The confirmatory factor analysis model (see Figure 1) showed that all items had high standardized coefficients and low standardized uniquenesses. The correlation between the urge to move and pleasure scales was high at r = .78. The target model had a very good fit: CFI = .978 and RMSEA = 0.055 (90% CI: 0.023, 0.088). Both the nested models with only one latent variable, χ2 (1) = 394, p < .001, and with two uncorrelated latent variables, χ2 (1) = 6955, p < .001, had a significantly worse fit compared to the target model. The reliability of the measurement models was estimated at α = .90 (Cronbach’s α) for the urge to move, and α = .97 for pleasure.
Figure 2 shows a scatterplot of the urge to move ratings (based on items 1, 2, and 4) on the vertical axis and pleasure ratings (based on items 11, 13, and 15) on the horizontal axis (small symbols). The mean ratings for each stimulus are represented by the large symbols. Our predictions from Table 3 are more or less confirmed: “Superstition” (1) and “Bala” (2) were rated highly in both dimensions, whereas “Machine Gun” (7) and “My Pal Foot Foot” (8) obtained low ratings on both scales. “Sunrise” (5) and the Mahler passage (6) obtained high pleasure and low urge to move ratings. However, the mean ratings of “Tchip Tchip” (3) and “Hamdouchi” (4) occupy a central position, not the expected position in the upper left quadrant.
The results of Experiment 1 indicate that items 1, 2, and 4 are strong candidate items to measure participants’ experience of an urge to move while listening to music. Similarly, items 11, 13, and 15 are strong candidates for the pleasure scale. The data for these six items had a good fit with the target model, and the six items measured the two constructs with high reliability. Experiment 1 also confirmed most of our expectations regarding the urge to move and pleasure qualities of the eight stimuli.

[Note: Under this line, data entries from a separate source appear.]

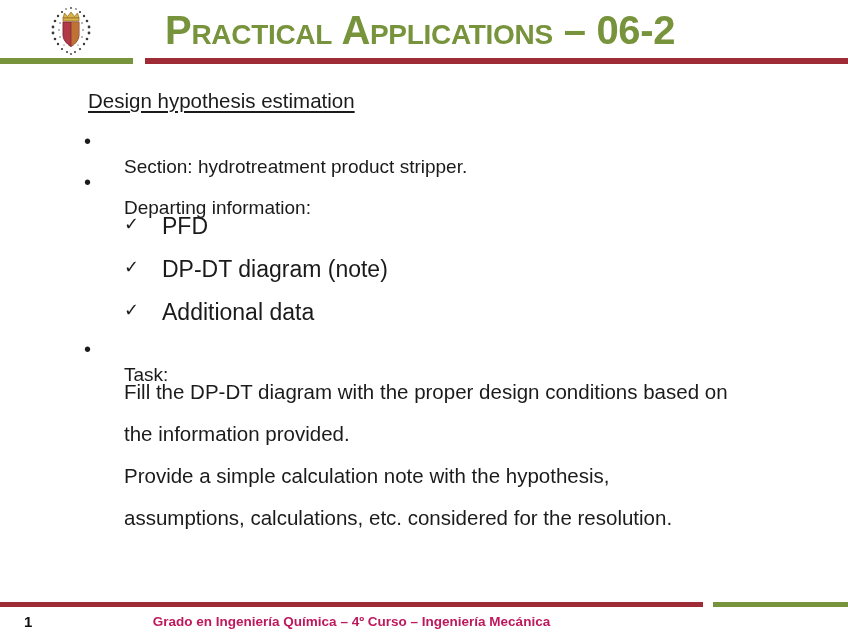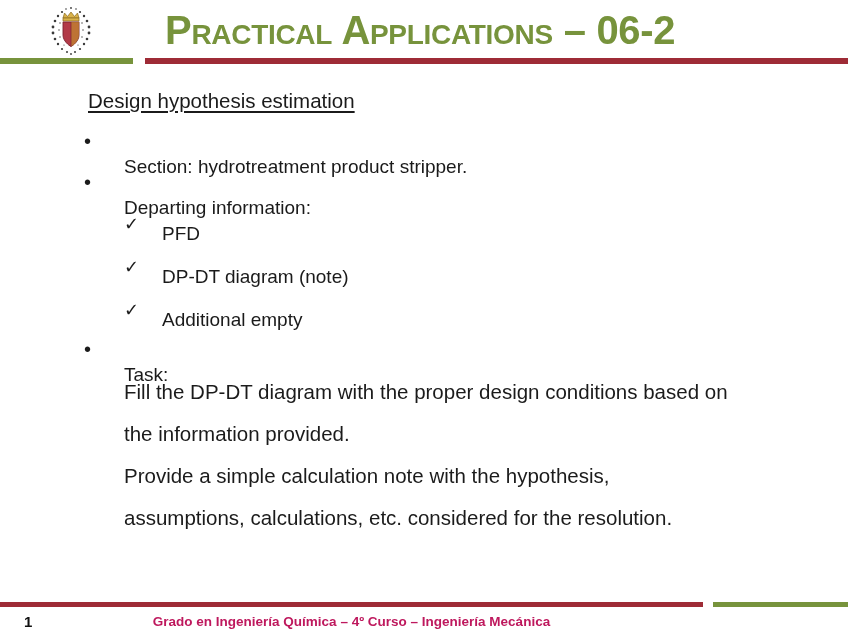--- a/index.html
+++ b/index.html
@@ -105,22 +105,22 @@
   .check-mark {
     position: absolute;
     left: 0;
     top: 0;
     font-size: 18px;
     color: #1b1b1b;
   }
   .check-text {
     position: absolute;
     left: 38px;
-    top: 8px;
-    font-size: 19px;
+    top: 0;
+    font-size: 23px;
     line-height: 26px;
     white-space: nowrap;
   }
   .para-line {
     position: absolute;
     left: 124px;
     font-size: 20.5px;
     line-height: 26px;
     white-space: nowrap;
     color: #1b1b1b;
@@ -250,21 +250,21 @@
     <span class="check-text">PFD</span>
   </div>
 
   <div class="check-row" style="top:178px;">
     <span class="check-mark">✓</span>
     <span class="check-text">DP-DT diagram (note)</span>
   </div>
 
   <div class="check-row" style="top:221px;">
     <span class="check-mark">✓</span>
-    <span class="check-text">Additional empty</span>
+    <span class="check-text">Additional data</span>
   </div>
 
   <div class="bullet-row" style="top:260px;">
     <span class="bullet-mark">•</span>
     <span class="bullet-text">Task:</span>
   </div>
 
   <div class="para-line" style="top:301px;">Fill the DP-DT diagram with the proper design conditions based on</div>
 
   <div class="para-line" style="top:343px;">the information provided.</div>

Experiment 2: Initial Validation of the Six-Item Questionnaire
A second listening experiment was carried out in order to verify the factor structure of the six items identified in Experiment 1 and to offer some evidence on the validity of the questionnaire. In the first experiment, the sample of participants was relatively small (n = 56), predominantly male, and a majority of participants reported to be either professional or amateur musicians. For Experiment 2, an independent and larger sample of participants was recruited that better represented the general population with respect to musical expertise and gender.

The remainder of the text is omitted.